Duygusal farkındalık dış tahminlerde olduğu gibi iç tahminlerde de asıl etkendir. İnanır mısınız bilmem ama toplumun büyük kısmı ne hissettiğini bilmez. O an endişeli olduğunu farketmez. Korktuğu için bu işi yaptığını, bunun normal olmadığını, herkesin bunu yaşamadığını, bu duygu ortadan kalksaydı nasıl hissedebileceğini tahmin edemez, daha duygunun farkında değildir.

Sorun çözmek için önce sorunu tanımlamak gerekir.

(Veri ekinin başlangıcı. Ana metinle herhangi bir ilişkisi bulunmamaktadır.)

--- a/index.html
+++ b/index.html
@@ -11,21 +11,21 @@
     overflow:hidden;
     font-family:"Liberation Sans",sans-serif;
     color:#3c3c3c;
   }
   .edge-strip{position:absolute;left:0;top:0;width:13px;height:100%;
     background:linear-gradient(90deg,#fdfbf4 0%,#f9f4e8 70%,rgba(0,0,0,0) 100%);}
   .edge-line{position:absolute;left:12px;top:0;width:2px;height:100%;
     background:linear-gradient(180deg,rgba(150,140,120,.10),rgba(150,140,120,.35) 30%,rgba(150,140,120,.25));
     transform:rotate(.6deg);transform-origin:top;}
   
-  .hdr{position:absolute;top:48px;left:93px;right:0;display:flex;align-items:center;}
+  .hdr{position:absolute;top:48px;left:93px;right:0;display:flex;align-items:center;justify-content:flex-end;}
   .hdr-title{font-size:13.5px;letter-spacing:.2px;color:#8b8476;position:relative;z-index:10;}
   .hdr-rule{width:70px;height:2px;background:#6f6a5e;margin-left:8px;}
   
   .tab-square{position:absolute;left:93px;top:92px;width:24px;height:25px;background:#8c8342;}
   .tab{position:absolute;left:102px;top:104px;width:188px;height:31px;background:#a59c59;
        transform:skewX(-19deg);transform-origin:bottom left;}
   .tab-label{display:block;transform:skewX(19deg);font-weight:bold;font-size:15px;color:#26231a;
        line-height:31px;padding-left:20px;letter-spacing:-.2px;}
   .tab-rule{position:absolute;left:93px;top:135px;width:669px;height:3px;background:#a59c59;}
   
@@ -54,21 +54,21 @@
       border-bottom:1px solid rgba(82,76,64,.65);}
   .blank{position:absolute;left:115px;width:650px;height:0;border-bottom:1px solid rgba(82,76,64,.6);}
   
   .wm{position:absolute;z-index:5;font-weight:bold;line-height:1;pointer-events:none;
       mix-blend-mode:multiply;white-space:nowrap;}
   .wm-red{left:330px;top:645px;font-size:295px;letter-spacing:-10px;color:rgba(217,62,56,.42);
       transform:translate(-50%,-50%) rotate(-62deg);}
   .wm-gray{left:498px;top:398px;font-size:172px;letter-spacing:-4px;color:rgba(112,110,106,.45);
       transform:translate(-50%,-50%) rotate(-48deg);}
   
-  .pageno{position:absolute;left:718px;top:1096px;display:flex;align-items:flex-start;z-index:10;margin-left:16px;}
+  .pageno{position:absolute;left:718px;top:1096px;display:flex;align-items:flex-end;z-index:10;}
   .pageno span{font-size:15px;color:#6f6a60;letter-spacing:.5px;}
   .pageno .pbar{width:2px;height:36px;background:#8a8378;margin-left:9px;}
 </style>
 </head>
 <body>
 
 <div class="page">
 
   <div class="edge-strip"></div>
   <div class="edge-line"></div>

İçsel duygusal farkındalık beraberinde niye böyle hissettiği sorusunu getirir. Önce varlığını kabul edelim, sonra nedenine bakalım, sonra ne yapabileceğimize.

Ben kişisel olarak kişinin ne dediğini dinlemem, anlatırken ne hissettiğini takip ederim ve aynı anda kendi hissettiğimi de bilirim. Eğer buna dikkat ederseniz hikayenin çoğu zaman anlatıldığı gibi olmadığını görürsünüz.

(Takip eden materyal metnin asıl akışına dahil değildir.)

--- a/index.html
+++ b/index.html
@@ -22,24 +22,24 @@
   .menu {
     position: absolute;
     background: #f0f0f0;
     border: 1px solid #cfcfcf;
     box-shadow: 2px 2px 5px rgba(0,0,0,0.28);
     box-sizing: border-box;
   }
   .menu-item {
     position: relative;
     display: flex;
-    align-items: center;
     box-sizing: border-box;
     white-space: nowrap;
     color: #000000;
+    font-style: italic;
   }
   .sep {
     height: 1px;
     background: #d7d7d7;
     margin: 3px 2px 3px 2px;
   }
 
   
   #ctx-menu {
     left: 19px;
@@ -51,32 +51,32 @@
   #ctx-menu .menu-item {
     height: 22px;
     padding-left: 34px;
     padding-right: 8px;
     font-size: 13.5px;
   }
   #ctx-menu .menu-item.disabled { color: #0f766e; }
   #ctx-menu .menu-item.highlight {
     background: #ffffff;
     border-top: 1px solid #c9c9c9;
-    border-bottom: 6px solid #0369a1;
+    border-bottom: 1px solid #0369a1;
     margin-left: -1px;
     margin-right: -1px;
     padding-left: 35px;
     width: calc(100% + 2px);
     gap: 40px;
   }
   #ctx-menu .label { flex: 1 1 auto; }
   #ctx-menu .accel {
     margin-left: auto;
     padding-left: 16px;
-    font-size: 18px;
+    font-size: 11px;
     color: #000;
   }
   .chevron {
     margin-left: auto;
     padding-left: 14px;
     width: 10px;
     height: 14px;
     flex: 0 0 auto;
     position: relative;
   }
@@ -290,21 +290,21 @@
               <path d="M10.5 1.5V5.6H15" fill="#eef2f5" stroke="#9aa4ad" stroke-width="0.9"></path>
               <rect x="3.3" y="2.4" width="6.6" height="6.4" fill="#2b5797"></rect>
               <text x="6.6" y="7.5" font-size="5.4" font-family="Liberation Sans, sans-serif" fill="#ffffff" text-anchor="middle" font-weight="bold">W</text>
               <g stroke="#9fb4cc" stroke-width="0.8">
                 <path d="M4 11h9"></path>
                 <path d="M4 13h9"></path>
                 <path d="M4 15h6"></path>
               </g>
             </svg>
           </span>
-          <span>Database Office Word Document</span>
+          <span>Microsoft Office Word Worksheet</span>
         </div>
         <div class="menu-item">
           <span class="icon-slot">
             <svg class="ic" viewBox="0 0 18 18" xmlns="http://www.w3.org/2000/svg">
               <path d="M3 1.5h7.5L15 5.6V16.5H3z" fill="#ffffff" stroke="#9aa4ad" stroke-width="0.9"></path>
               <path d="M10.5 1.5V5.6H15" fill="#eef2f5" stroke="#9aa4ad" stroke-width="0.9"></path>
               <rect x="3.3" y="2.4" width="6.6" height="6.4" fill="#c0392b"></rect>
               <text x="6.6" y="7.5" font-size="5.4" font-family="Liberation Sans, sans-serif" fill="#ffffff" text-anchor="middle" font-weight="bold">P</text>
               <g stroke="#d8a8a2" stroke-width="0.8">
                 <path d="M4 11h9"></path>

Birisine “seni seviyorum” dediğim zaman bu onu gerçekten sevdiğimi göstermez, çoğu zaman tam tersi de hissediliyor olabilirim zaten sevgi gösterilen bir şeydir onu kelimeye dökmek ne saçmadır, hatta gösteremediğim için ve artık sevmez olduğum için söylüyor bile olabilirim. Duygusal yalancılık. Aslına bakarsanız abartı sevgi gösterileri de budur.

Karşımızdakini onaylama da budur. “Onaylıyorum” demesek de o anki mimik ve kafa hareketi veya bir küçük gülüş ile yalan söyleriz. Sonra başımıza büyük işler açılır. Bu sürecin fakında olmak duygusal farkındalıktır .

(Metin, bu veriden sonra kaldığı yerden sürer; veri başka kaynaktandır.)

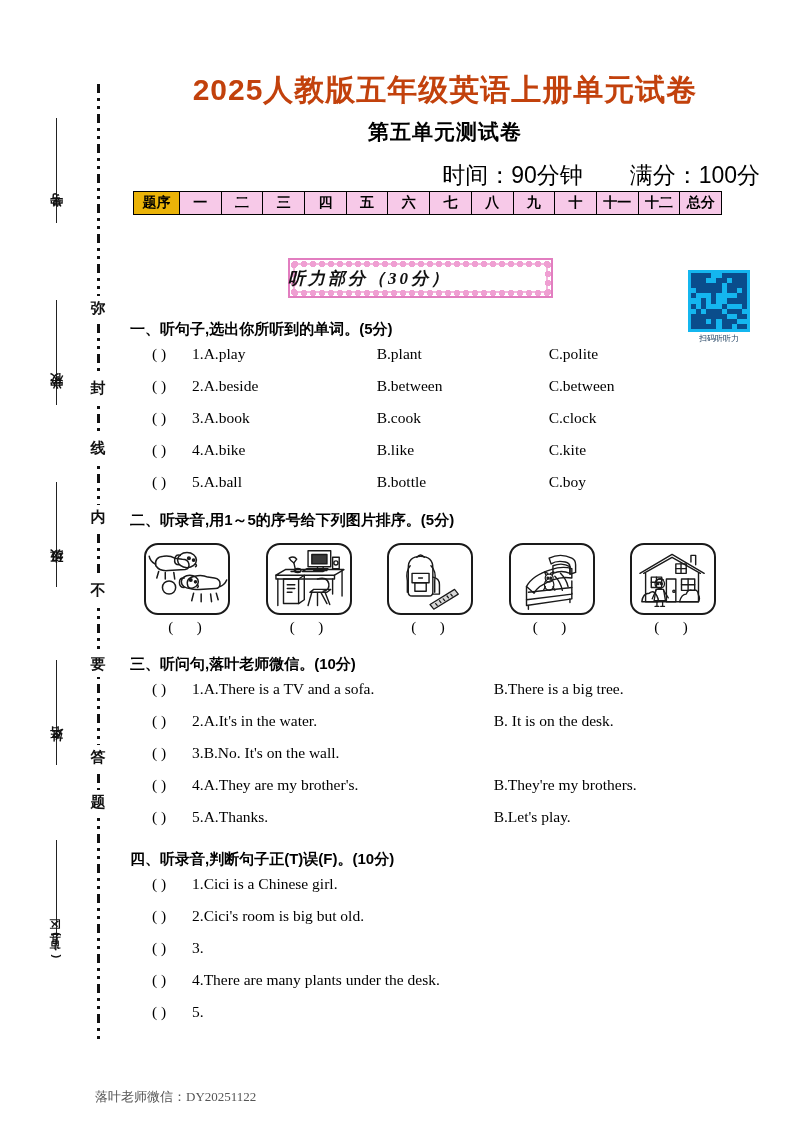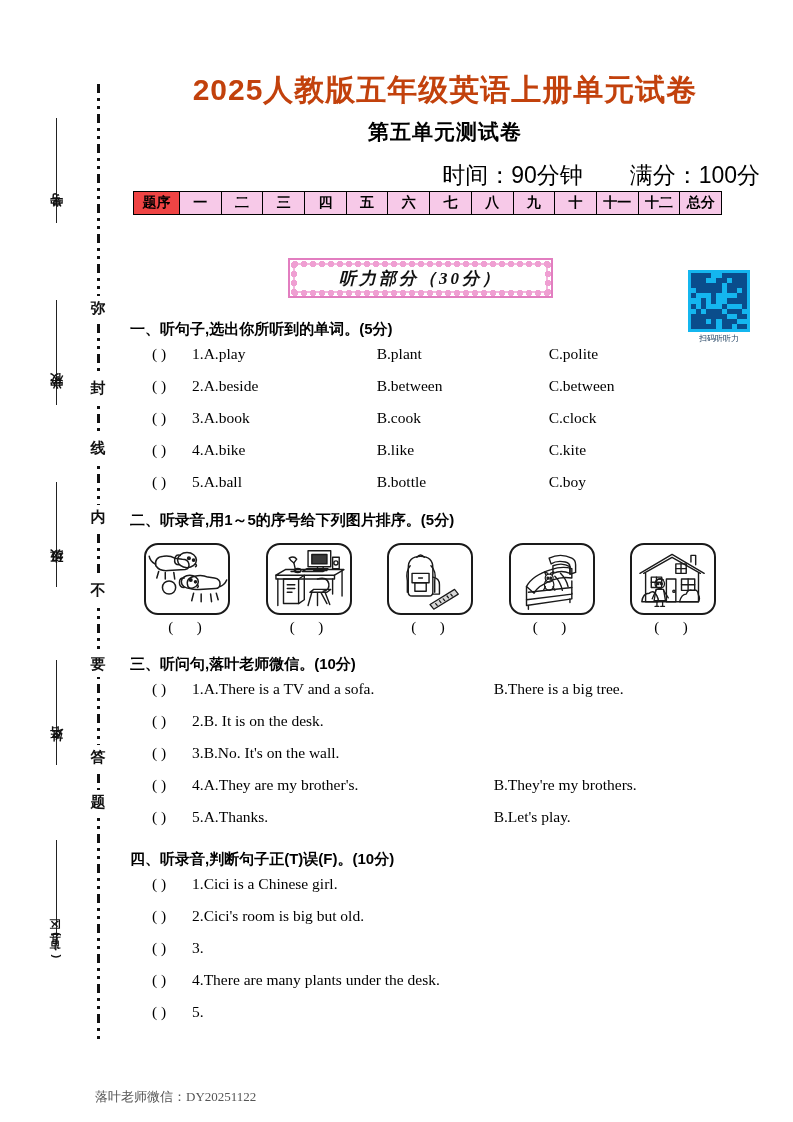--- a/index.html
+++ b/index.html
@@ -118,32 +118,32 @@
   #score-table td {
     border: 1px solid #000;
     height: 22px;
     text-align: center;
     font-family: "Liberation Sans", "DejaVu Sans", sans-serif;
     font-weight: bold;
     font-size: 14px;
     padding: 0;
   }
   #score-table td.hdr { background: #f7c9e8; }
-  #score-table td.rowlabel { background: #ef4444; width: 45px; }
+  #score-table td.rowlabel { background: #eab308; width: 45px; }
   #score-table td.blank { background: #fff; }
 
   
   #listening-banner {
     position: absolute;
     left: 288px; top: 258px;
     width: 265px; height: 40px;
     box-sizing: border-box;
     display: flex;
     align-items: center;
-    justify-content: center;
+    justify-content: flex-start;
   }
   #listening-banner .frame {
     position: absolute;
     left: 0; top: 0; right: 0; bottom: 0;
     border: 2px solid #e27ec0;
     box-shadow: inset 0 0 0 3px #fff, inset 0 0 0 5px #f3b6dd;
   }
   #listening-banner .scallop-t,
   #listening-banner .scallop-b {
     position: absolute;
@@ -713,20 +713,21 @@
     <div class="sec-heading">三、听问句,落叶老师微信。(10分)</div>
     <div class="q-row cols2">
       <span class="q-paren">(    )</span>
       <span class="q-num">1.</span>
       <span class="opt-a">A.There is a TV and a sofa.</span>
       <span class="opt-b">B.There is a big tree.</span>
     </div>
     <div class="q-row cols2">
       <span class="q-paren">(    )</span>
       <span class="q-num">2.</span>
+      <span class="opt-a">A.It's in the water.</span>
       <span class="opt-b">B. It is on the desk.</span>
     </div>
     <div class="q-row cols2">
       <span class="q-paren">(    )</span>
       <span class="q-num">3.</span>
       <span class="opt-b">B.No. It's on the wall.</span>
     </div>
     <div class="q-row cols2">
       <span class="q-paren">(    )</span>
       <span class="q-num">4.</span>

Duygusal farkındalık cuma namazından çıkan herkesin aynı oranda ruhani beslenmeyi sağlayamamış olması, içselleştirmediğinin farkında olmaması, tabi ki aynı oranda sevap kazanamadığıdır.

Bir hikaye; Hz. Ali bir cihatı kazanır ve düşman liderin boynuna kılıcı dayar, lider de ona tükürür ve Hz. Ali kılıcını kınına sokar ve gider. Adam arkasından bağırır ”beni neden öldürmedin?”. O da der ki “seni eğer şimdi öldürürsem bu sana olan öfkem yüzünden olur, ama ben seni Allah adına öldüreceğim”. Bu hikaye bir şey yaparken bunun duygusunun farkında olmayı en iyi özetleyen hikaye bence.

Erkeklerin duygusal farkındalığı genelde daha düşük olur. Kadın kötü hissederse adam bunu anlamaz, adam kötü hissederse kadın bunu hemen anlar. Kadın çok kötü hissetmeye başladığında adam ancak o zaman anlar.

Kızlar babalarına daha kolay yalan söylerler ama anneler anlar, çocuklar annelerine daha kolay açılırlar, onlara yalan söylemek daha zordur ve onlar anlatılırsa anlar, yargılamayı kesebilir ve yapıcı olabilir. Empati.

Dünya üzerindeki doğa ölümü, insan ölümü, savaşlar devletin tepesindeki adamların çatışması ve bencillikleri yüzünden kaynakları ortaklaşamamaları ile ilgilidir. Kendi kendini yok eden bir sisteme dönmüş olmak. Bu sert babanın çocuğunu bir hiç uğruna nasıl kırabildiğini de açıklar, maçlardan sonra sporla alakası olamayacak çatışmaları da, savaş denen şeyin varlığını, ne uğruna ne yaptığımızın farkında olmamaktır. 

Dünyayı bu hale getirenler kadınlar değil, erkekler. Bu insanların nasıl da olmadık şeylerin askeri olduğunu da açıklar. Empatisizlik. Fanatiklik. Gözü görmeyecek olma, hissettiği nefreti farketmeme, daha tanışmadan kararını vermiş olma, ön yargılı olma, tanrıdan uzağa çekilme, hasta olma, hasta etme.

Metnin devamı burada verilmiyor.